Start of Block

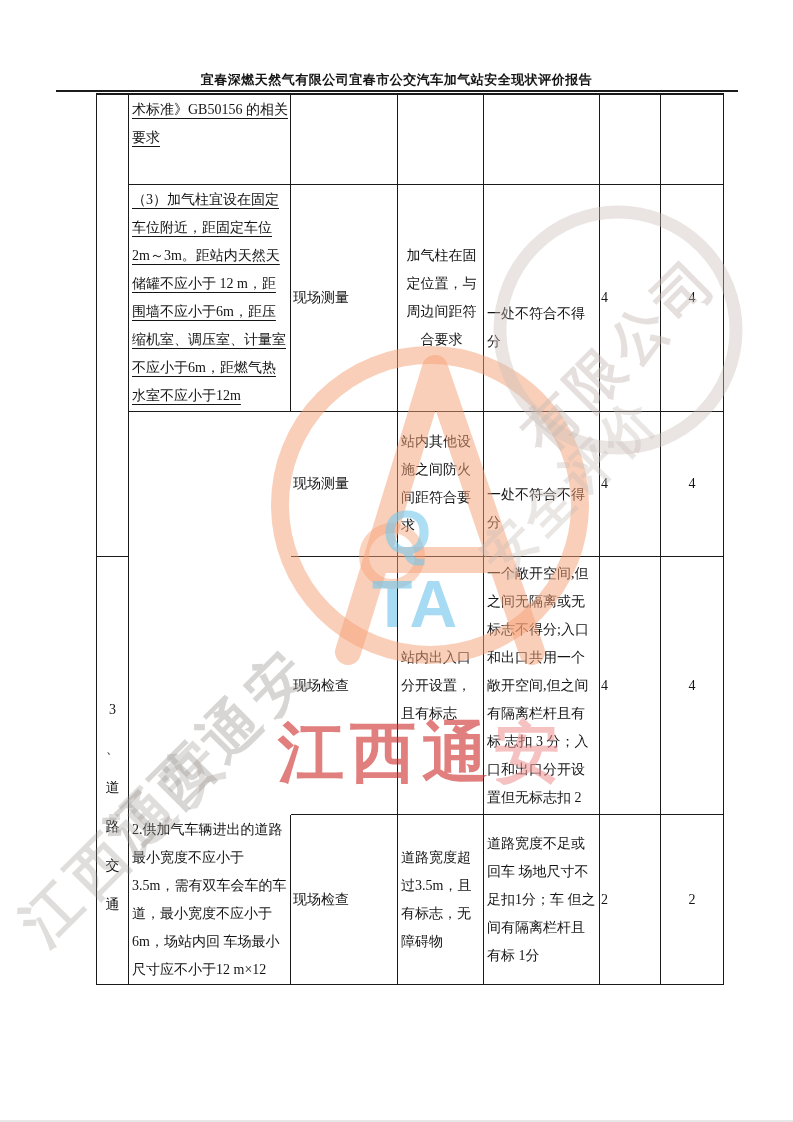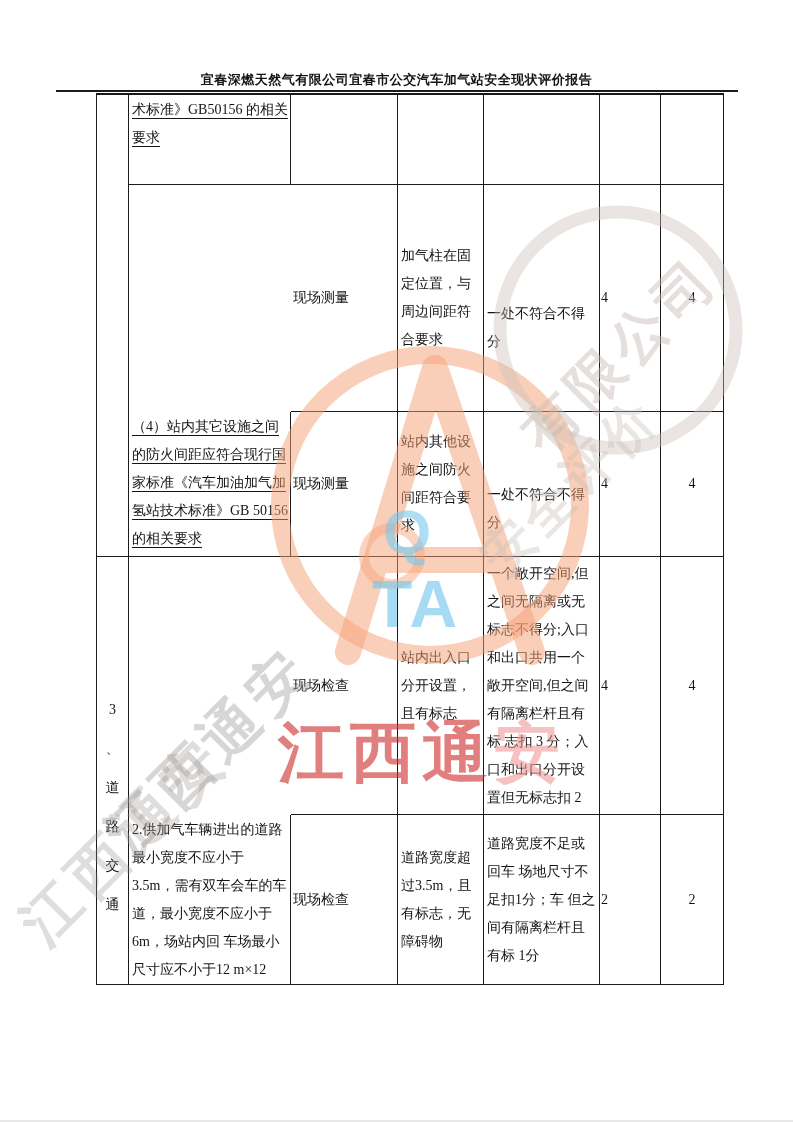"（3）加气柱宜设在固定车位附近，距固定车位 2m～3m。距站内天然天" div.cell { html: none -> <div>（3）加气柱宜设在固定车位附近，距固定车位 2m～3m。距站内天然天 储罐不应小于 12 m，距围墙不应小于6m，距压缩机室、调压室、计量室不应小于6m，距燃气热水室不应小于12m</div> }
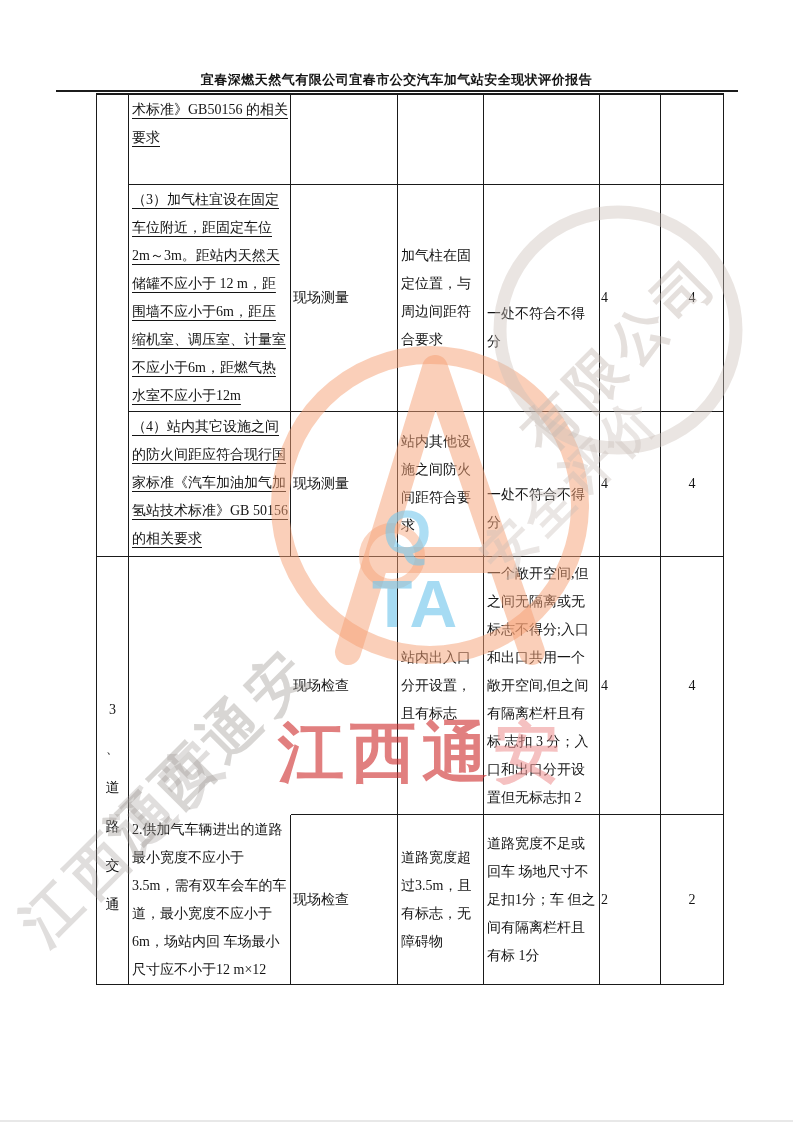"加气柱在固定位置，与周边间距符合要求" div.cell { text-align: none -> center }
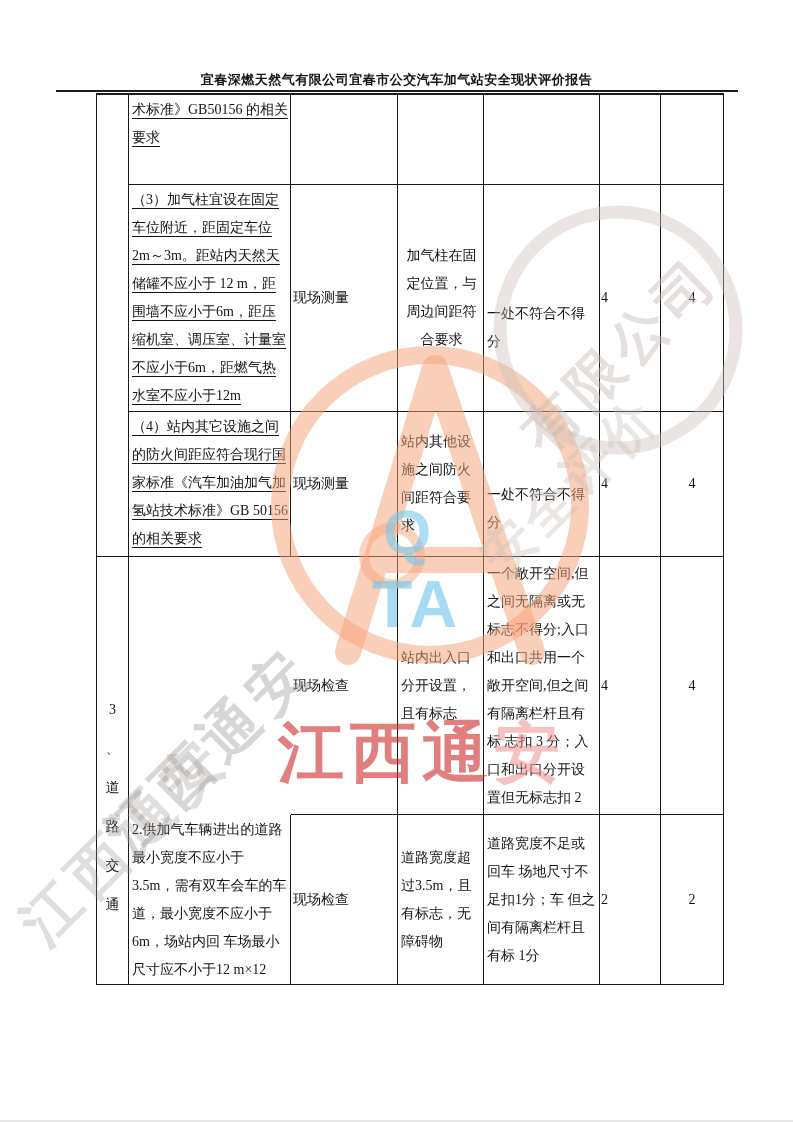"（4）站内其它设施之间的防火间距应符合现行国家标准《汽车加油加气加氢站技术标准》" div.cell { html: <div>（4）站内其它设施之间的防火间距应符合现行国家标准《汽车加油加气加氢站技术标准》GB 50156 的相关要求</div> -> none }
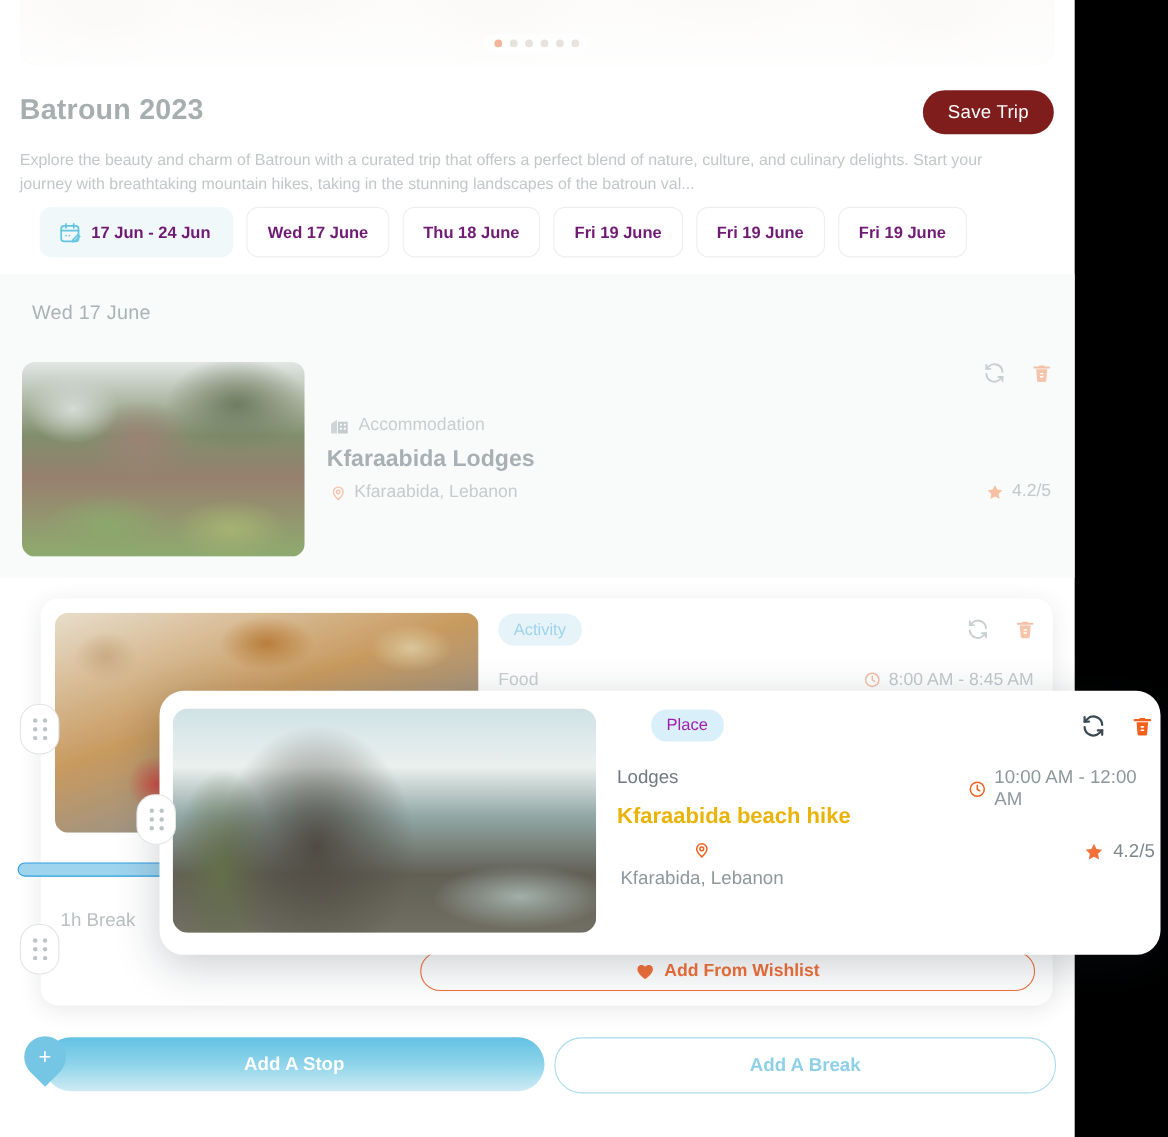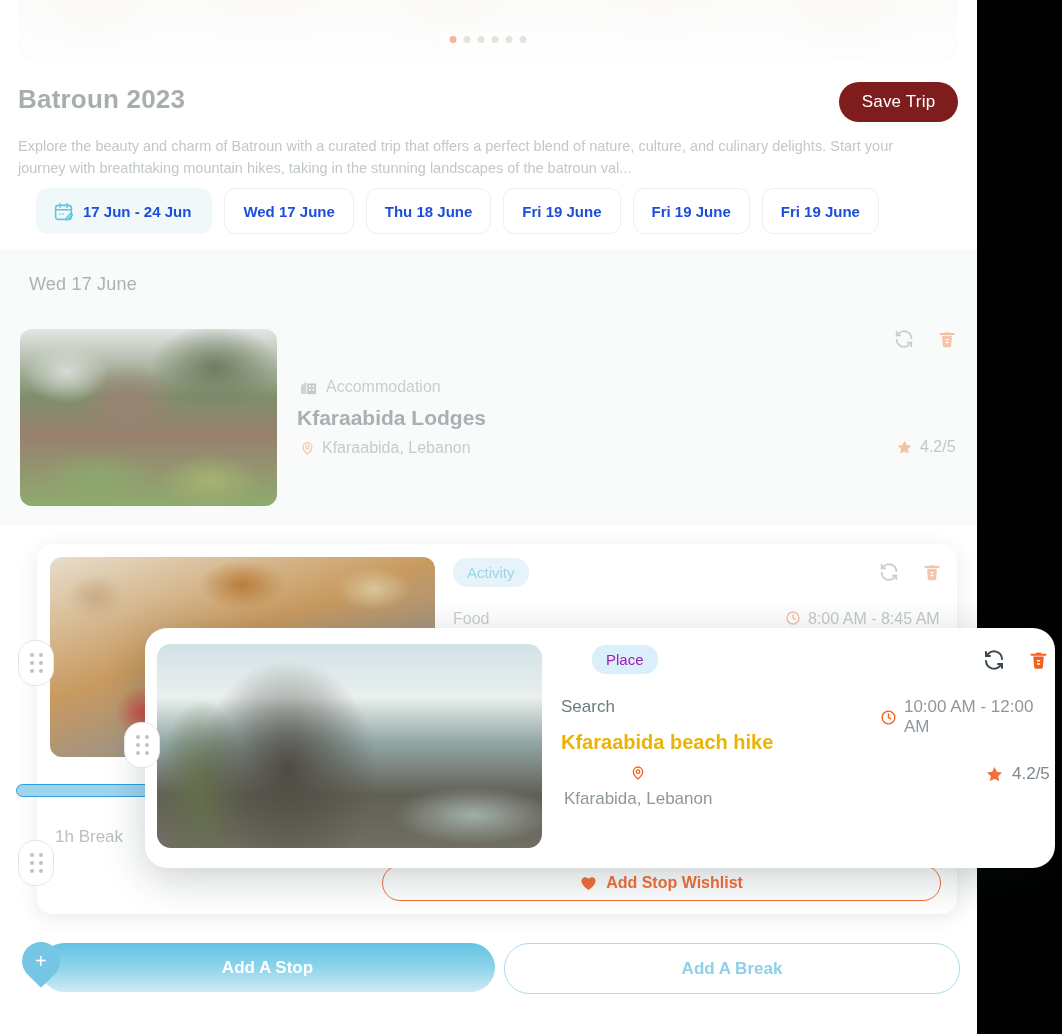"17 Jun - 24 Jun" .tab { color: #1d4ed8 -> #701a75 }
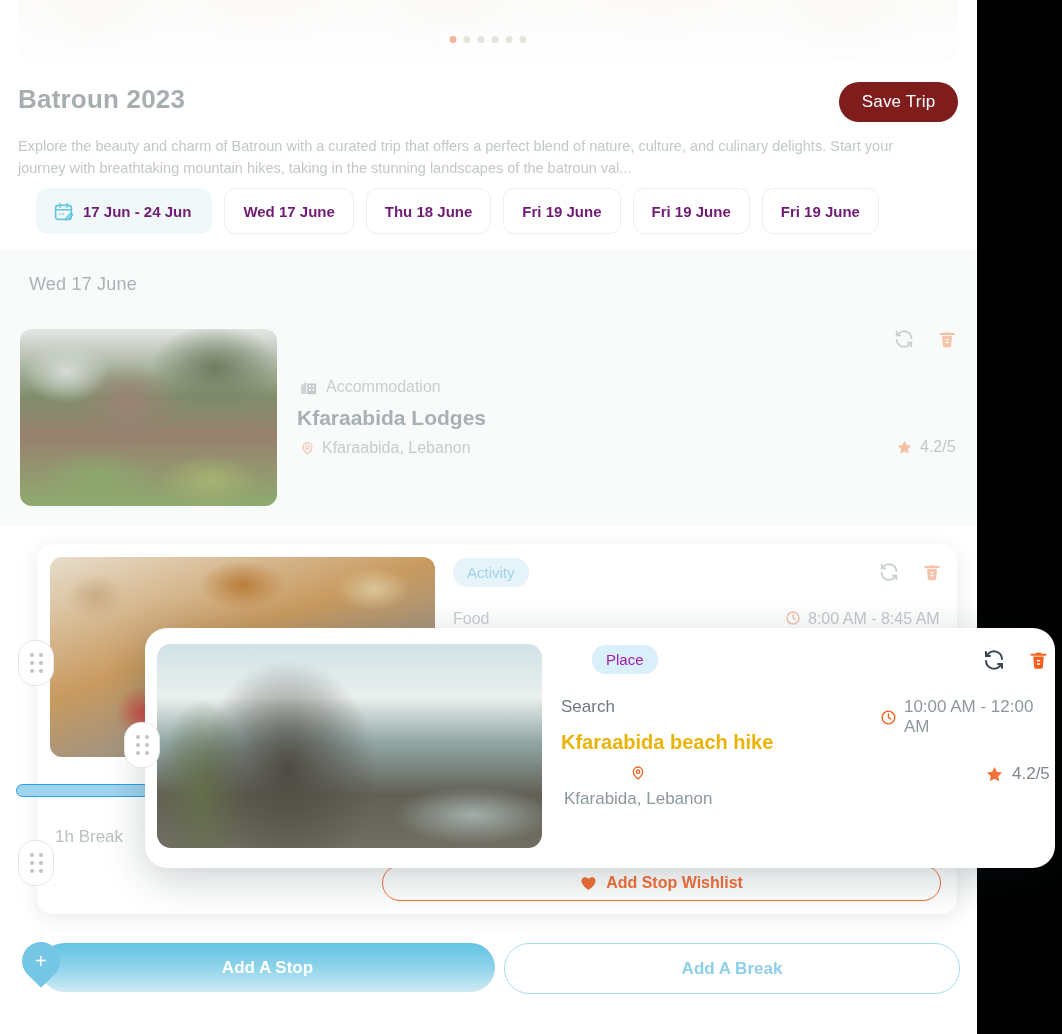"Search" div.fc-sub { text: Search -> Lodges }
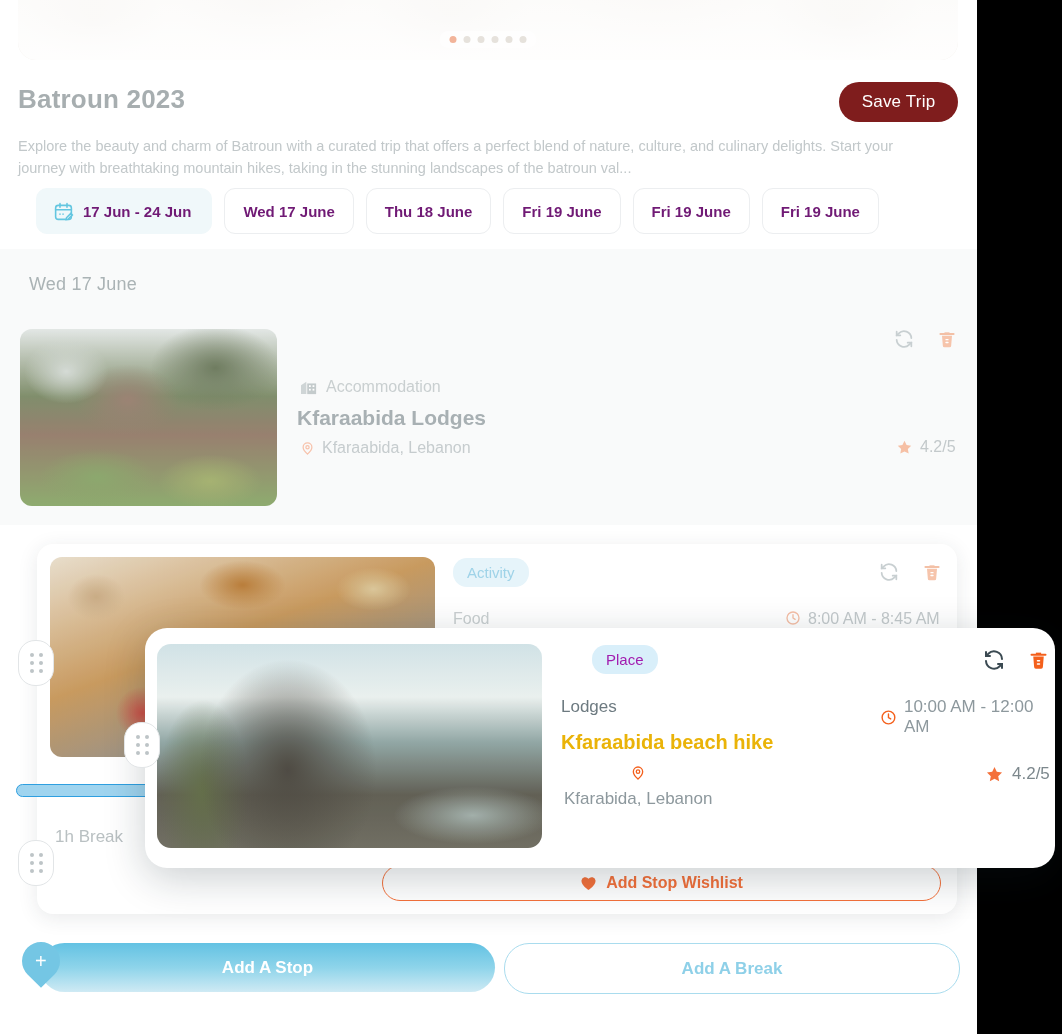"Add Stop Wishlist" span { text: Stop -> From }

End of Block

• Aim of the exercise:
Output all the entries above verbatim, please. No images.

• Output:
"（3）加气柱宜设在固定车位附近，距固定车位 2m～3m。距站内天然天" div.cell { html: none -> <div>（3）加气柱宜设在固定车位附近，距固定车位 2m～3m。距站内天然天 储罐不应小于 12 m，距围墙不应小于6m，距压缩机室、调压室、计量室不应小于6m，距燃气热水室不应小于12m</div> }
"加气柱在固定位置，与周边间距符合要求" div.cell { text-align: none -> center }
"（4）站内其它设施之间的防火间距应符合现行国家标准《汽车加油加气加氢站技术标准》" div.cell { html: <div>（4）站内其它设施之间的防火间距应符合现行国家标准《汽车加油加气加氢站技术标准》GB 50156 的相关要求</div> -> none }
"17 Jun - 24 Jun" .tab { color: #1d4ed8 -> #701a75 }
"Search" div.fc-sub { text: Search -> Lodges }
"Add Stop Wishlist" span { text: Stop -> From }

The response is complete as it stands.